# Other Data Structures

We've seen lists so far, but there are other collections of data in python which you will find yourself using quite often. Here we'll see the three main ones: sets, dictionaries, and tuples.

## Sets

Sets come from Mathematics, where they are used to track unique elements. From the python perspective, a set is an unordered collection data type that is iterable, mutable and has **no duplicate** elements.

The major advantage of using a set, as opposed to a list, is that it has a highly optimized method for checking whether a specific element is contained in the set. This makes

In [1]:
# Same as {"a", "b", "c"} 
Set = set(["a", "b", "c"]) 
  
print("Set: ") 
print(Set) 
  
# Adding element to the set 
Set.add("d") 
print("\nSet after adding: ") 
print(Set) 

#Adding an element that already exists
Set.add("a") 
print("\nSet after adding: ") 
print(Set) 

Sets are listy and you can iterate over them

In [3]:
for ele in Set:
    print(ele)

Set comprehensions are similar to list comprehensions. You can use them to iterate over sets. The only difference between them is that set comprehensions use curly brackets { }. 

In [4]:
# Using Set comprehensions to create an output set which contains only the even numbers that are present in the input list.
  
input_list = [1, 2, 3, 4, 4, 5, 6, 6, 6, 7, 7] 
set_using_comp = {var for var in input_list if var % 2 == 0} 
  
print("Output Set using set comprehensions:", set_using_comp)

And this is super fast:

In [16]:
'c' in Set

### A maths example

![inline](images/sets-and-venn-diagrams-figure-2.png)

In [5]:
ζ = {1, 2, 3, 4, 5, 6, 7, 8, 9, 10, 11}
A = {1, 3, 5, 7, 9, 11}
B = {2, 3, 5, 7, 11}

In [6]:
A.union(B)

In [7]:
A.intersection(B)

In [9]:
# A's complement
ζ.difference(A)

In [10]:
A - B

In [11]:
A.symmetric_difference(B)

### An application

In [15]:
## Read a file, parse lines, and get all UNIQUE words

wordset = set() # make a set with unique items  
fd = open("data/Julius Caesar.txt")
lines = fd.readlines()
fd.close()
# strip newline characters and other whitespace off the edges
cleaned_lines = [line.strip() for line in lines] 
# make a list of lists. 
# each inner list if the list of words on that line
list_of_lines_words = [line.split() for line in lines]
# Take each list of words, and get all the words
for lines_words in list_of_lines_words:
    wordset.update(lines_words) # update the wordset using the new list.
unique_words = list(wordset)
unique_words[:100] # 100 of these words

## Dictionaries

A "bag" of **value**s, each with its own label, called a **key**. The 'most powerful' data collection type,and one I suspect you will find yourself using a lot!

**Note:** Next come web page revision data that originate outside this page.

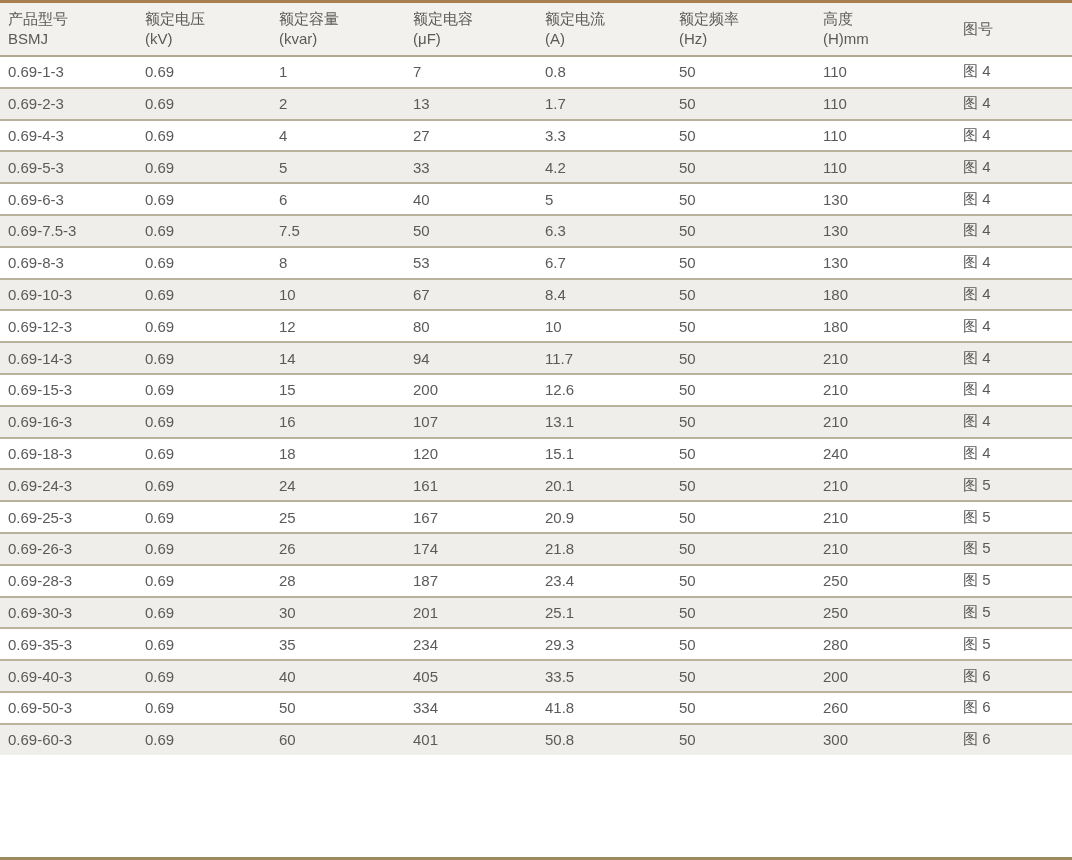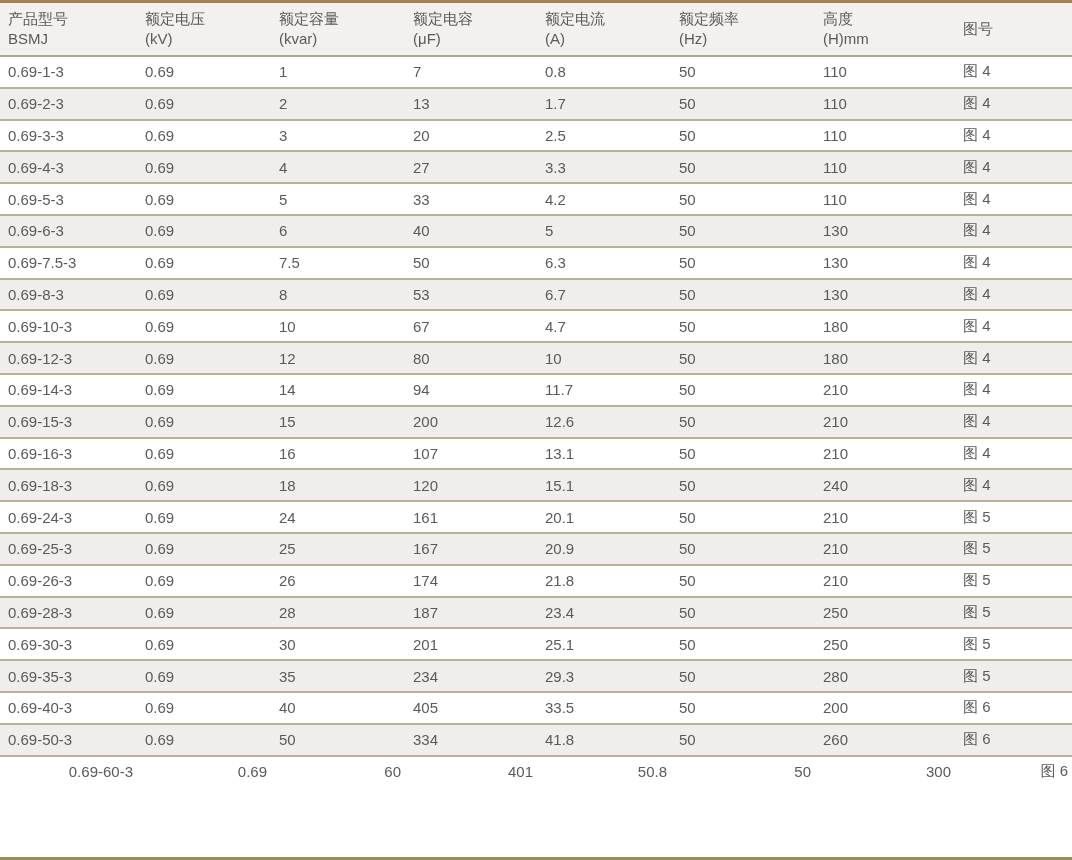--- a/index.html
+++ b/index.html
@@ -48,21 +48,20 @@
   .spec-table tbody td {
     height: 29.8px;
     border-bottom: 2px solid #b8b19c;
     background: #ffffff;
   }
   .spec-table tbody tr:nth-child(even) td {
     background: #efeeea;
   }
   .spec-table tbody tr:last-child td {
     border-bottom: none;
-    text-align: right;
   }
   
   col.c-model       { width: 137px; }
   col.c-voltage     { width: 134px; }
   col.c-capacity    { width: 134px; }
   col.c-capacitance { width: 132px; }
   col.c-current     { width: 134px; }
   col.c-frequency   { width: 144px; }
   col.c-height      { width: 140px; }
   col.c-figure      { width: 117px; }
@@ -110,30 +109,20 @@
             <td>0.69-2-3</td>
             <td>0.69</td>
             <td>2</td>
             <td>13</td>
             <td>1.7</td>
             <td>50</td>
             <td>110</td>
             <td>图 4</td>
           </tr>
           <tr>
-            <td>0.69-3-3</td>
-            <td>0.69</td>
-            <td>3</td>
-            <td>20</td>
-            <td>2.5</td>
-            <td>50</td>
-            <td>110</td>
-            <td>图 4</td>
-          </tr>
-          <tr>
             <td>0.69-4-3</td>
             <td>0.69</td>
             <td>4</td>
             <td>27</td>
             <td>3.3</td>
             <td>50</td>
             <td>110</td>
             <td>图 4</td>
           </tr>
           <tr>
@@ -174,21 +163,21 @@
             <td>6.7</td>
             <td>50</td>
             <td>130</td>
             <td>图 4</td>
           </tr>
           <tr>
             <td>0.69-10-3</td>
             <td>0.69</td>
             <td>10</td>
             <td>67</td>
-            <td>4.7</td>
+            <td>8.4</td>
             <td>50</td>
             <td>180</td>
             <td>图 4</td>
           </tr>
           <tr>
             <td>0.69-12-3</td>
             <td>0.69</td>
             <td>12</td>
             <td>80</td>
             <td>10</td>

A dictionary is similar to a list, and you can iterate over it but:
- the order of items doesn't matter (use an `OrderedDict` for this)
- they aren't selected by an index such as 0 or 5. 

Instead, a unique 'key' is associated with each 'value' . The 'key' can be any **immutable data type**: boolean, float, int, tuple, string (but it is often a string)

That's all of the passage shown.